## YOUR ASSIGNMENT
Lines before the one containing "[252,374,619,388] : Descriptive" are left out; copy that line and every later line through the end of the data exactly.

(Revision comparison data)
....
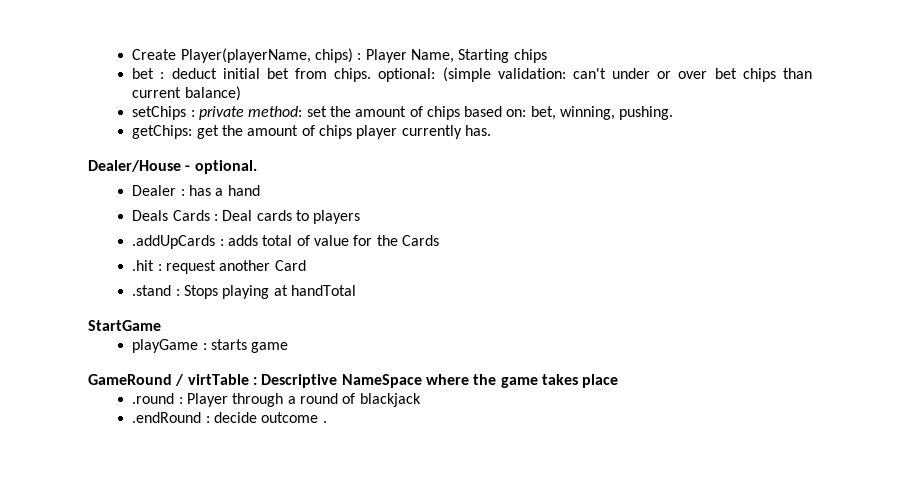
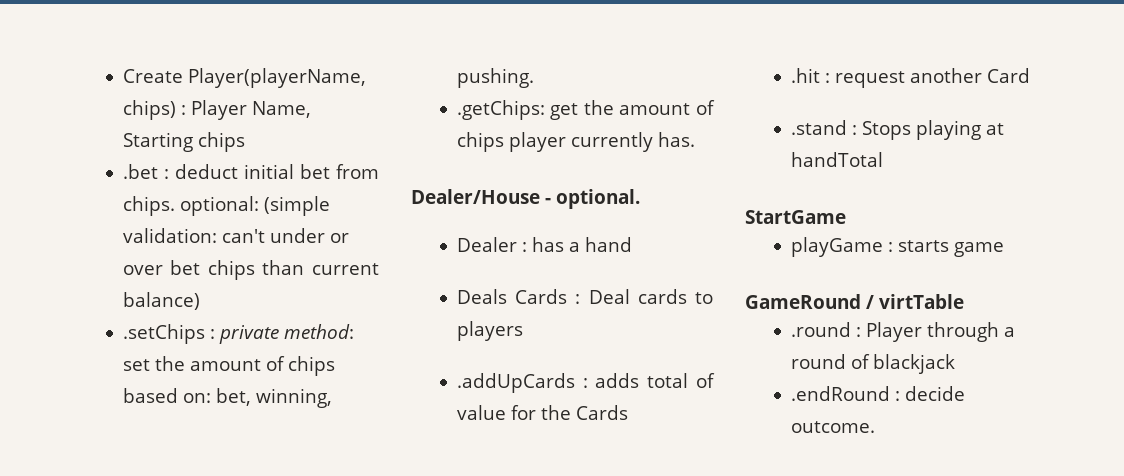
[132,68,155,79] bet -> [122,164,158,179] .bet
[132,106,187,120] setChips -> [122,324,205,344] .setChips
[132,125,193,139] getChips: -> [456,100,545,120] .getChips:
[252,374,619,388] : Descriptive NameSpace where the game takes place -> (964, 301) none
[261,412,327,423] outcome . -> [790,421,875,433] outcome.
....
## REPLY TO THE TASK
[252,374,619,388] : Descriptive NameSpace where the game takes place -> (964, 301) none
[261,412,327,423] outcome . -> [790,421,875,433] outcome.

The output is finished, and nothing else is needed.